Exercise instructions ▸ Here the job is to transcribe the data exactly while omitting the images.

Change detection data
☆ ☆ ☆

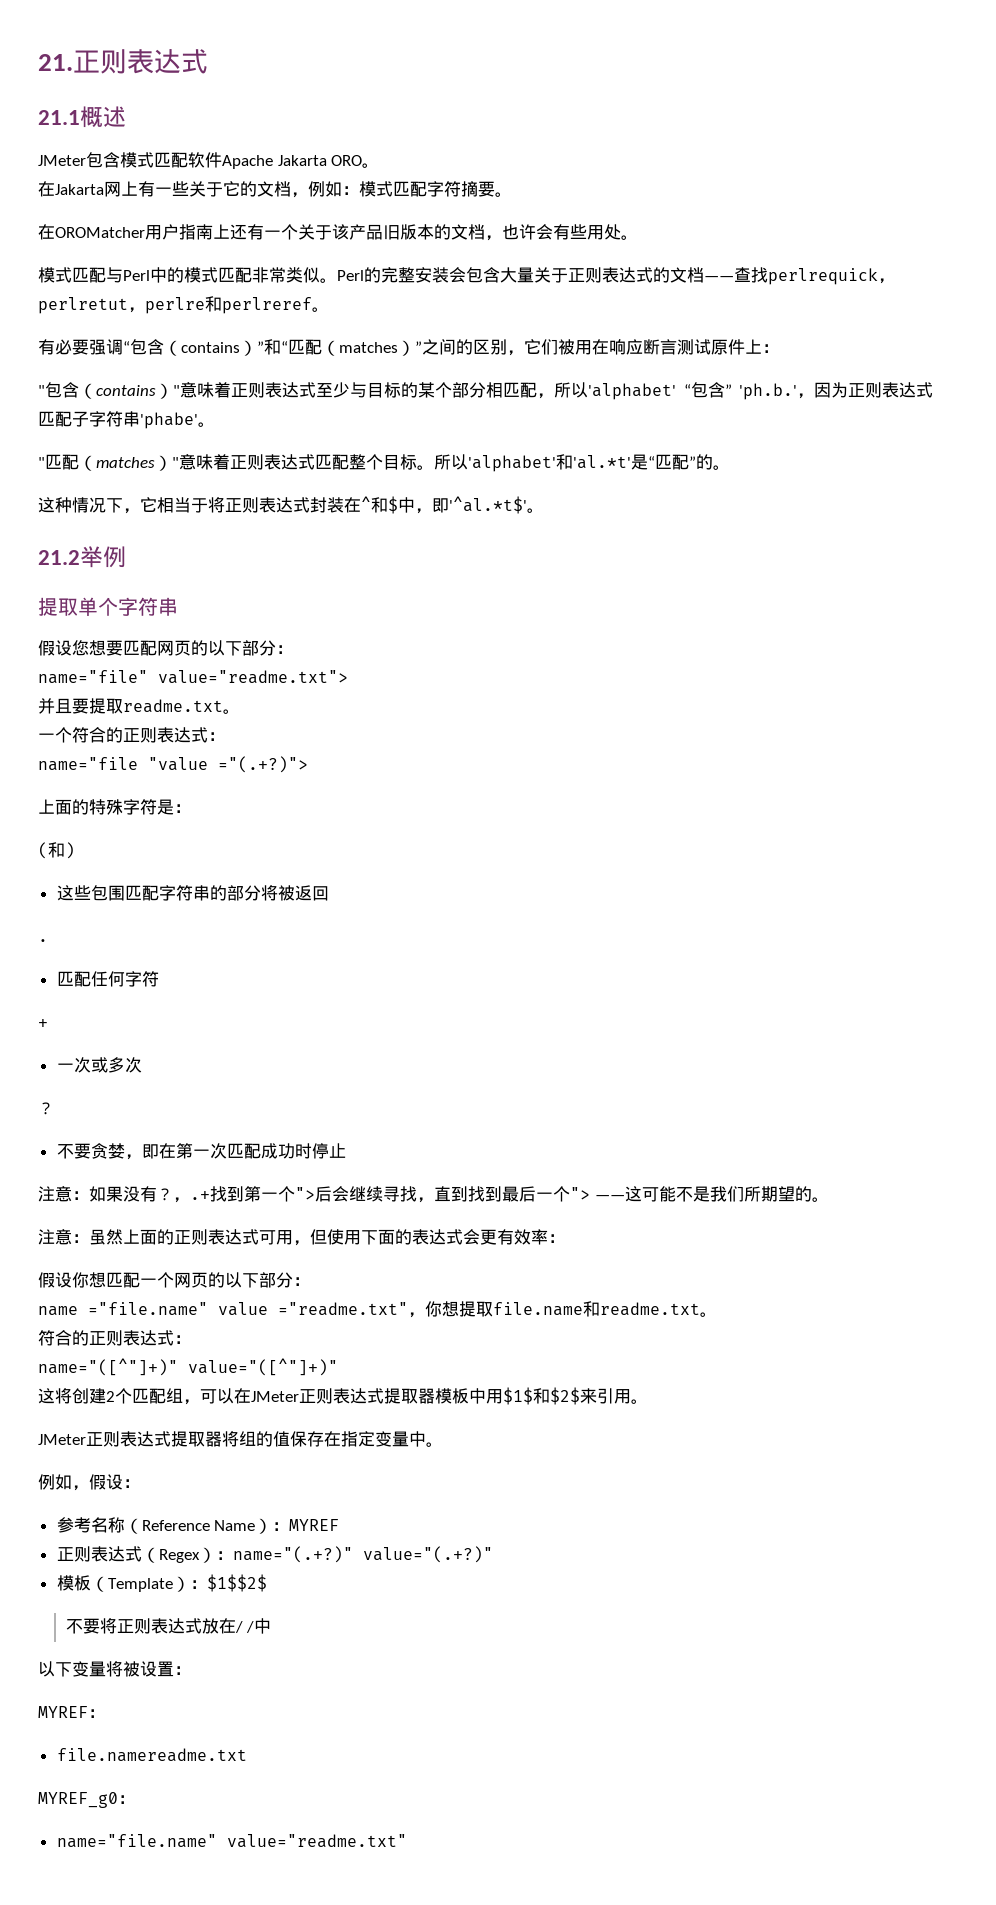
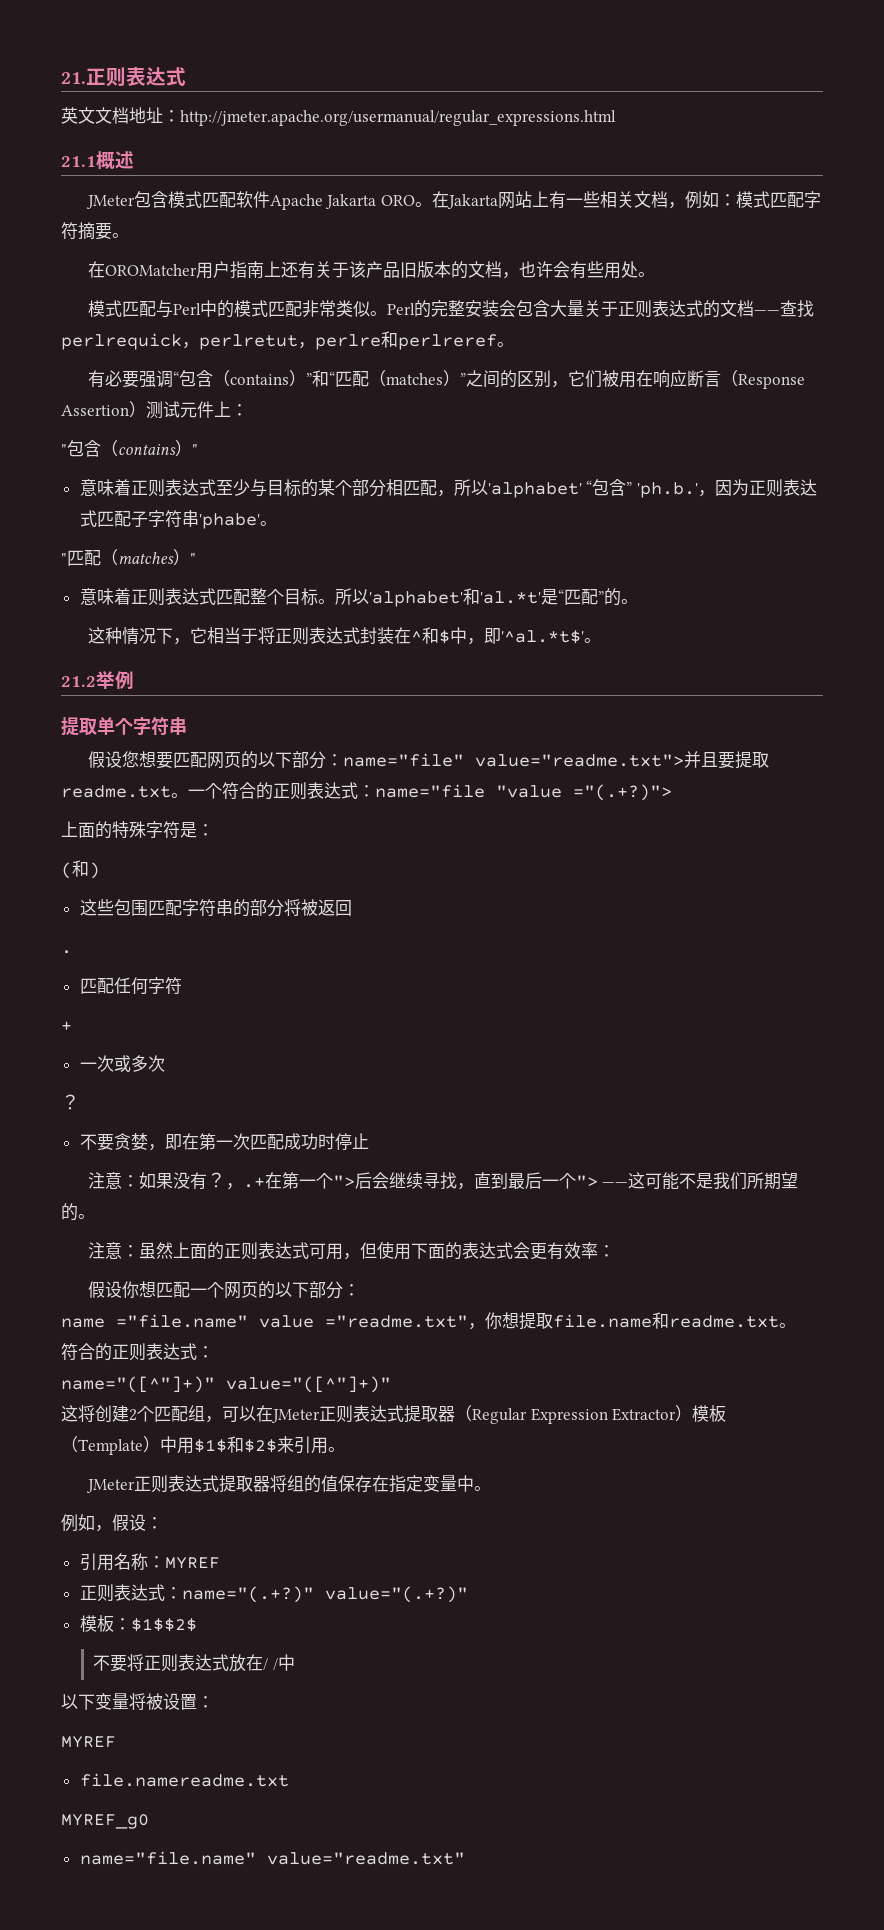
+ 英文文档地址：http://jmeter.apache.org/usermanual/regular_expressions.html
- JMeter包含模式匹配软件Apache Jakarta ORO。
- 在Jakarta网上有一些关于它的文档，例如：模式匹配字符摘要。
+ JMeter包含模式匹配软件Apache Jakarta ORO。在Jakarta网站上有一些相关文档，例如：模式匹配字符摘要。
- 在OROMatcher用户指南上还有一个关于该产品旧版本的文档，也许会有些用处。
+ 在OROMatcher用户指南上还有关于该产品旧版本的文档，也许会有些用处。
- 有必要强调“包含（contains）”和“匹配（matches）”之间的区别，它们被用在响应断言测试原件上：
- "包含（contains）"意味着正则表达式至少与目标的某个部分相匹配，所以'alphabet' “包含” 'ph.b.'，因为正则表达式匹配子字符串'phabe'。
- "匹配（matches）"意味着正则表达式匹配整个目标。
+ 有必要强调“包含（contains）”和“匹配（matches）”之间的区别，它们被用在响应断言（Response Assertion）测试元件上：
+ "包含（contains）"
+ 意味着正则表达式至少与目标的某个部分相匹配，所以'alphabet' “包含” 'ph.b.'，因为正则表达式匹配子字符串'phabe'。
+ "匹配（matches）"
+ 意味着正则表达式匹配整个目标。
- 假设您想要匹配网页的以下部分：
- name="file" value="readme.txt">
- 并且要提取readme.txt。
- 一个符合的正则表达式：
- name="file "value ="(.+?)">
+ 假设您想要匹配网页的以下部分：name="file" value="readme.txt">并且要提取readme.txt。一个符合的正则表达式：name="file "value ="(.+?)">
- ，.+找到第一个">后会继续寻找，直到找到最后一个"> ——这可能不是我们所期望的。
+ ，.+在第一个">后会继续寻找，直到最后一个"> ——这可能不是我们所期望的。
- 这将创建2个匹配组，可以在JMeter正则表达式提取器模板中用$1$和$2$来引用。
+ 这将创建2个匹配组，可以在JMeter正则表达式提取器（Regular Expression Extractor）模板（Template）中用$1$和$2$来引用。
- 参考名称（Reference Name）：MYREF
+ 引用名称：MYREF
- 正则表达式（Regex）：name="(.+?)" value="(.+?)"
+ 正则表达式：name="(.+?)" value="(.+?)"
- 模板（Template）：$1$$2$
+ 模板：$1$$2$
  以下变量将被设置：
- MYREF：
+ MYREF
- MYREF_g0：
+ MYREF_g0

☆ ☆ ☆

Written response ▸
+ 英文文档地址：http://jmeter.apache.org/usermanual/regular_expressions.html
- JMeter包含模式匹配软件Apache Jakarta ORO。
- 在Jakarta网上有一些关于它的文档，例如：模式匹配字符摘要。
+ JMeter包含模式匹配软件Apache Jakarta ORO。在Jakarta网站上有一些相关文档，例如：模式匹配字符摘要。
- 在OROMatcher用户指南上还有一个关于该产品旧版本的文档，也许会有些用处。
+ 在OROMatcher用户指南上还有关于该产品旧版本的文档，也许会有些用处。
- 有必要强调“包含（contains）”和“匹配（matches）”之间的区别，它们被用在响应断言测试原件上：
- "包含（contains）"意味着正则表达式至少与目标的某个部分相匹配，所以'alphabet' “包含” 'ph.b.'，因为正则表达式匹配子字符串'phabe'。
- "匹配（matches）"意味着正则表达式匹配整个目标。
+ 有必要强调“包含（contains）”和“匹配（matches）”之间的区别，它们被用在响应断言（Response Assertion）测试元件上：
+ "包含（contains）"
+ 意味着正则表达式至少与目标的某个部分相匹配，所以'alphabet' “包含” 'ph.b.'，因为正则表达式匹配子字符串'phabe'。
+ "匹配（matches）"
+ 意味着正则表达式匹配整个目标。
- 假设您想要匹配网页的以下部分：
- name="file" value="readme.txt">
- 并且要提取readme.txt。
- 一个符合的正则表达式：
- name="file "value ="(.+?)">
+ 假设您想要匹配网页的以下部分：name="file" value="readme.txt">并且要提取readme.txt。一个符合的正则表达式：name="file "value ="(.+?)">
- ，.+找到第一个">后会继续寻找，直到找到最后一个"> ——这可能不是我们所期望的。
+ ，.+在第一个">后会继续寻找，直到最后一个"> ——这可能不是我们所期望的。
- 这将创建2个匹配组，可以在JMeter正则表达式提取器模板中用$1$和$2$来引用。
+ 这将创建2个匹配组，可以在JMeter正则表达式提取器（Regular Expression Extractor）模板（Template）中用$1$和$2$来引用。
- 参考名称（Reference Name）：MYREF
+ 引用名称：MYREF
- 正则表达式（Regex）：name="(.+?)" value="(.+?)"
+ 正则表达式：name="(.+?)" value="(.+?)"
- 模板（Template）：$1$$2$
+ 模板：$1$$2$
  以下变量将被设置：
- MYREF：
+ MYREF
- MYREF_g0：
+ MYREF_g0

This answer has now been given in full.